L’intérêt principal du placement sous forme de contrat assurance-vie réside dans le fait que seules les plus-values réalisées sont soumises à l’impôt sur les revenus et qu’elle sont exonérées au bout de 8 ans d’ancienneté.

Au terme du contrat (8 ans pour que la défiscalisation soit complète) même si l’on peut retirer avant sans problème, l’assuré peut retirer la totalité de son capital, le prendre de façon fractionnée ou encore sous forme de rente viagère (une rente sera versée à l’assuré jusqu’à son décès).

Concernant le bénéficiaire du contrat d’assurance-vie, il peut s’agir d’une personne clairement nommée sur le contrat ou des « héritiers directs » (membres de la famille).
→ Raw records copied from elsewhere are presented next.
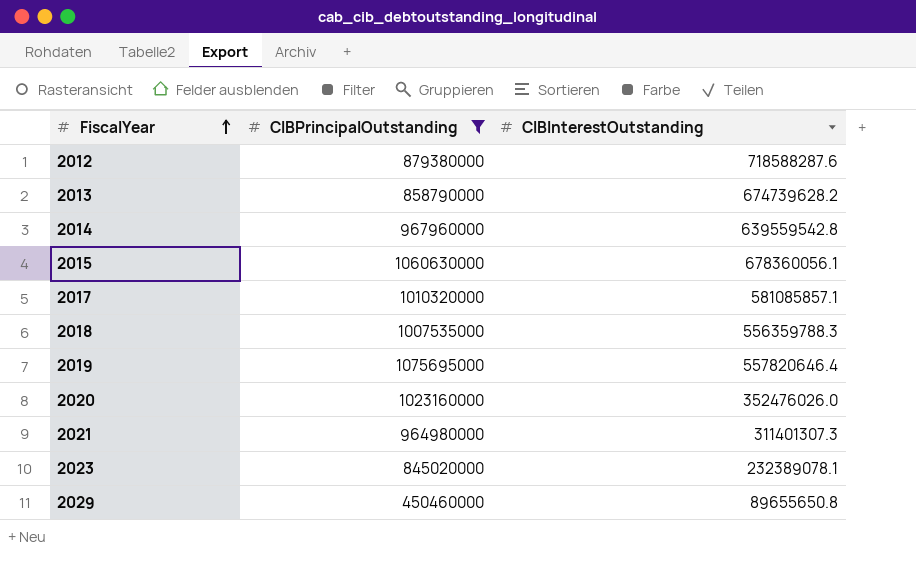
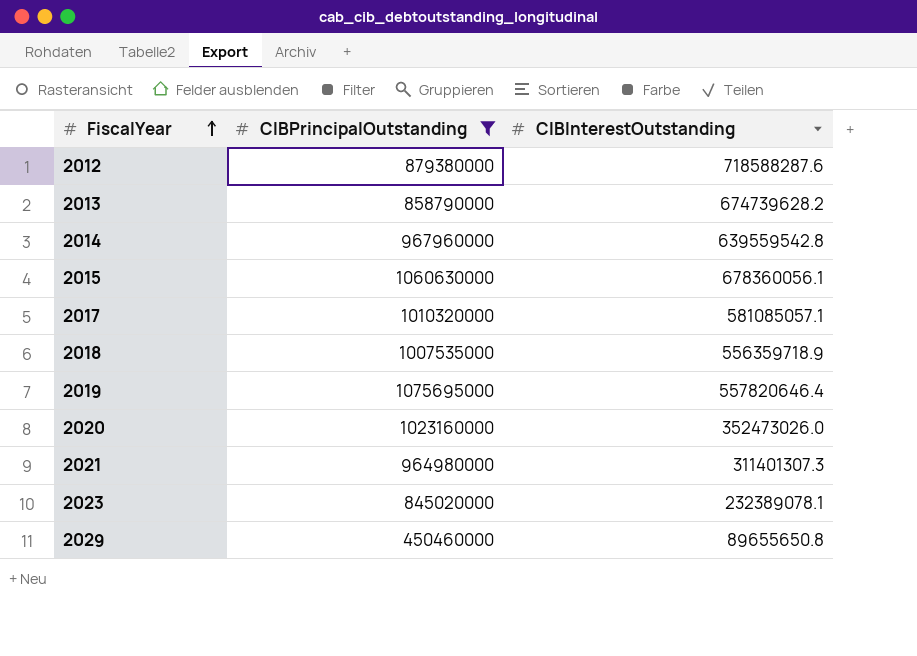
2017 | CIBInterestOutstanding: 581085857.1 -> 581085057.1
2018 | CIBInterestOutstanding: 556359788.3 -> 556359718.9
2020 | CIBInterestOutstanding: 352476026.0 -> 352473026.0

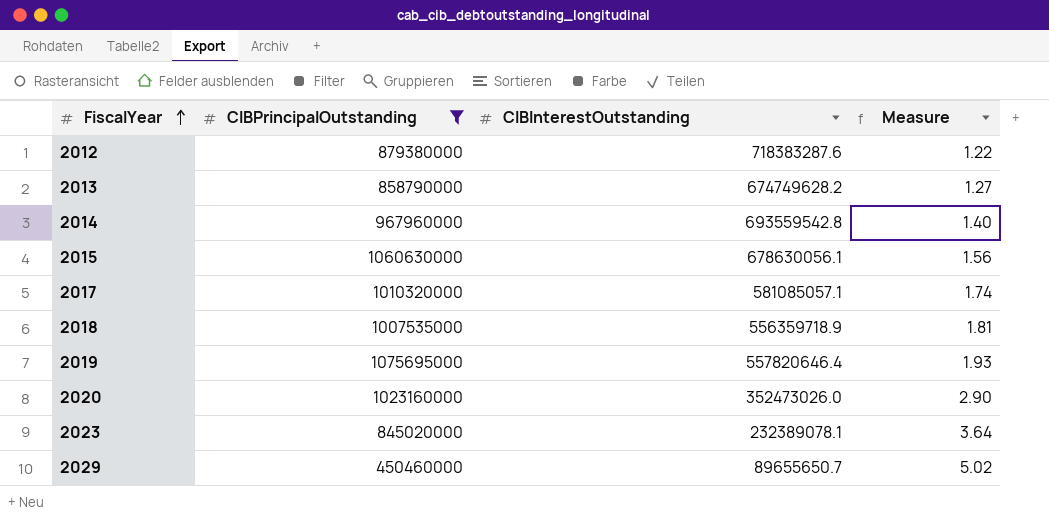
column Measure | formula: none -> [CIBPrincipalOutstanding] / [CIBInterestOutstanding]
row 2021: 964980000 | 311401307.3 -> none
2012 | CIBInterestOutstanding: 718588287.6 -> 718383287.6
2013 | CIBInterestOutstanding: 674739628.2 -> 674749628.2
2014 | CIBInterestOutstanding: 639559542.8 -> 693559542.8
2015 | CIBInterestOutstanding: 678360056.1 -> 678630056.1
2029 | CIBInterestOutstanding: 89655650.8 -> 89655650.7

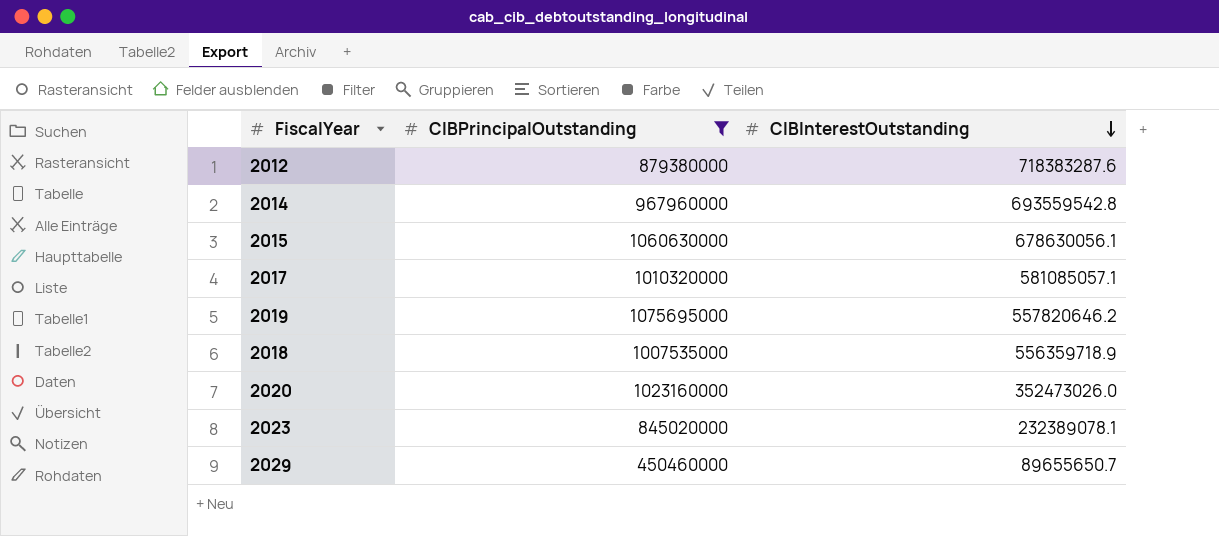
row order: FiscalYear ascending -> CIBInterestOutstanding descending
column Measure | formula: [CIBPrincipalOutstanding] / [CIBInterestOutstanding] -> none
row 2013: 858790000 | 674749628.2 | 1.27 -> none
2019 | CIBInterestOutstanding: 557820646.4 -> 557820646.2

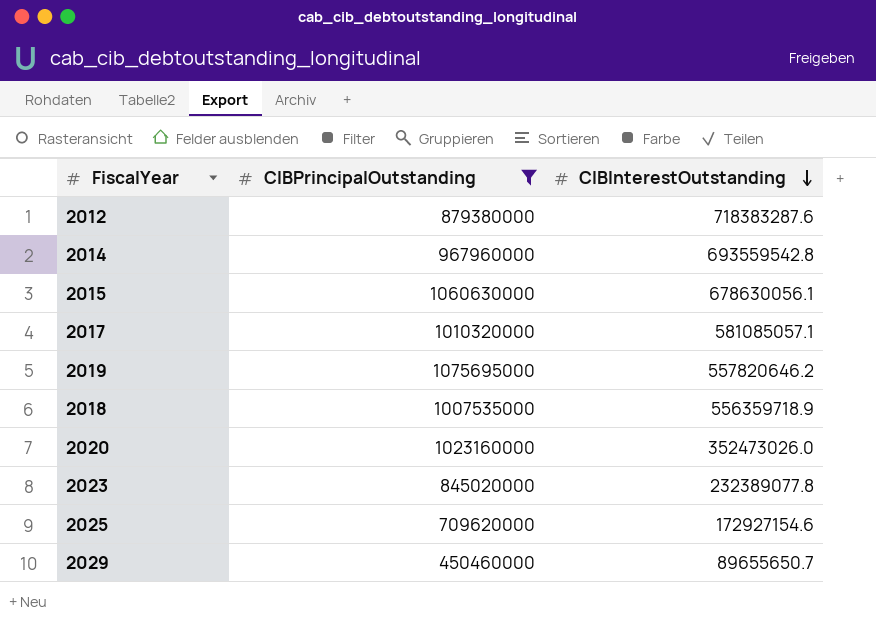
2023 | CIBInterestOutstanding: 232389078.1 -> 232389077.8
row 2025: none -> 709620000 | 172927154.6

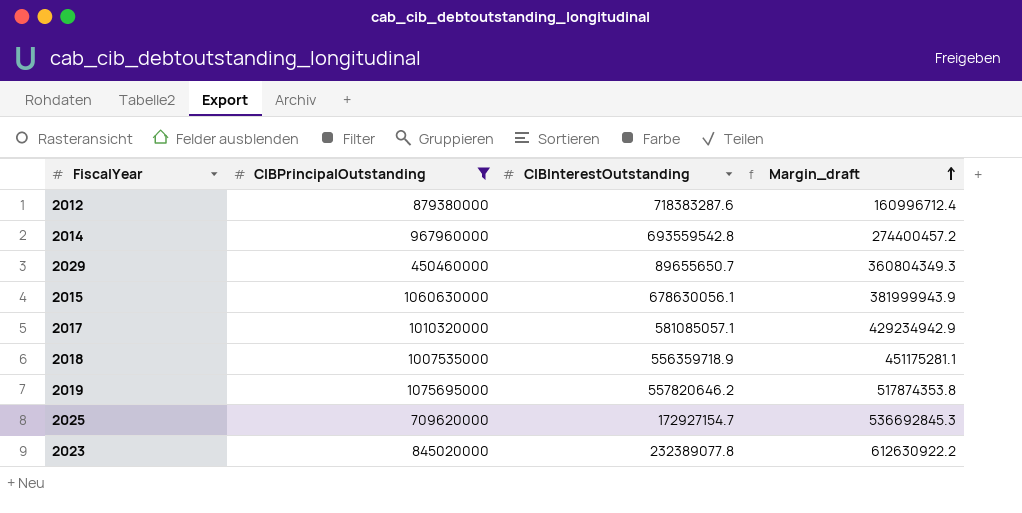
row order: CIBInterestOutstanding descending -> Margin_draft ascending
column Margin_draft | formula: none -> [CIBPrincipalOutstanding] - [CIBInterestOutstanding]
row 2020: 1023160000 | 352473026.0 -> none
2025 | CIBInterestOutstanding: 172927154.6 -> 172927154.7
Le contrat d’assurance-vie permet donc de modifier la répartition des biens lorsqu’un bénéficiaire précis est nommé.

En cas de décès de l’assuré et de bénéficiaire clairement nommé, ce dernier n’aura pas de droits de succession à verser si le capital est inférieur à 30 500 €. Si le capital est supérieur, les droits de successions s’appliquent sur le supplément versé après les 70 ans de l’assuré. Pour un capital supérieur à 152 500 €, c’est un prélèvement forfaitaire de 20% du supplément qui est appliqué.

En cas de décès de l’assuré sans qu’un héritier précis ait été déterminé, le capital issu du contrat d’assurance-vie fait partie de la succession et est donc imposable dans les conditions habituelles de la succession.

Si au terme du contrat, l’assuré est toujours vivant, il est libre de reprendre ses fonds. Il devra toutefois honorer l’imposition appliquée aux plus-values réalisées si moins de 8 ans d’ancienneté pour le contrat.